Deux redingotes sur lesquelles je crache!

Tiens, imbécile! tiens, lèche-éperons!

Ah, ma foi, je l'ai dit tout haut à Renoul lui-même un jour qu'il vantait la sagesse de Béranger donnant sa démission de député le lendemain de Février.

«Cette sagesse-là, mais c'est de la sagesse de lâche.

—Ne répète pas! a crié Renoul, sautant sur moi.

—Je ne répéterai pas si c'est toi que je blesse, mais si j'ai le droit de dire ce que je pense, je le crierai en pleine rue. Est-ce que tu crois qu'il n'y en a pas d'autres qui voudraient n'être pas à la Chambre et qui y restent par devoir.—Il ne savait pas parler, dis-tu! Pas besoin de savoir parler; il aurait toujours pu en juin se lever, avec ses longs cheveux, sa tête de vénérable, et crier après Lamennais «Anathème, anathème aux fusilleurs!». Il aurait pu au moins aller aux barricades comme l'archevêque. Il aurait pu obliger les bourgeois de la Chambre à lancer un sergent contre lui pour le détacher de la tribune et crocheter ses soixante ans déguenillés par la lutte. Il aurait pu de sa voix de vieillard, pendant qu'on l'entraînait, crier: Armistice, armistice!»
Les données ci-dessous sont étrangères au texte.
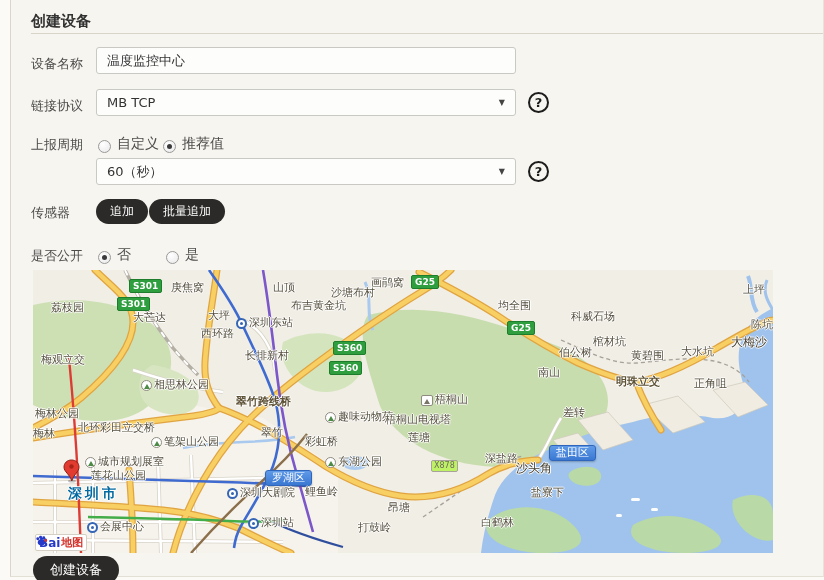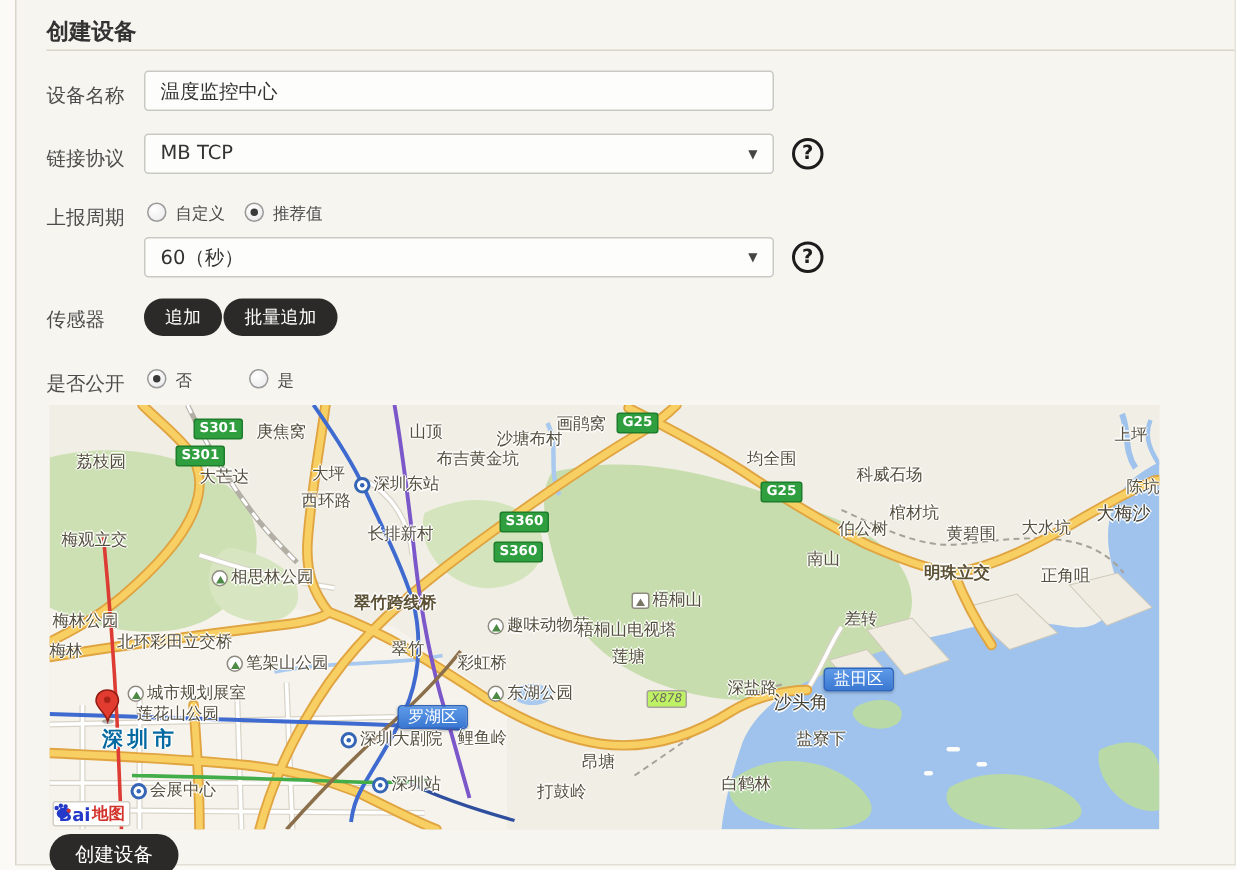"自定义" .radio { align-items: flex-start -> flex-end; font-size: 11px -> 14px }
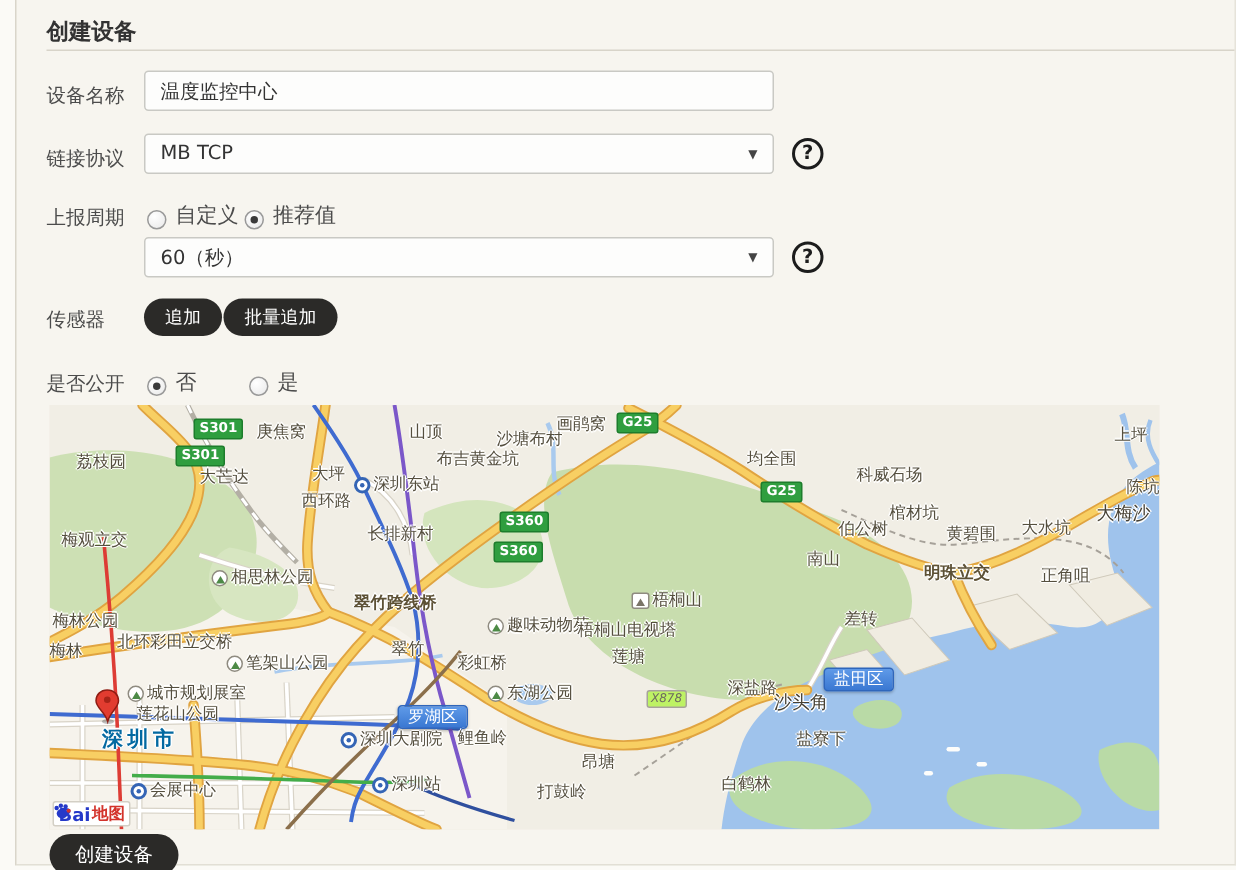"X878" .ml.swhite { font-style: italic -> none }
Béranger a presque creusé un abîme entre nous! Tant pis! Je ne croirais pas être honnête si je ne parlais pas comme je le fais.

Je serai peut-être forcé de ne plus revenir; je perdrai ce coin de camaraderie et de bonheur; mais je ne puis cacher mon étonnement, ma douleur, ma colère, de voir saluer cet homme par des révolutionnaires de dix-sept ans.

C'est à faire rire vraiment!

Avec son allure de vicaire de campagne, prenant l'air bon enfant et patriote, il va en mission chez les simples, dans les mansardes, dans les cabanes, pour mettre de la pâte sur les colères, les empêcher de fermenter et d'éclater en coups de feu!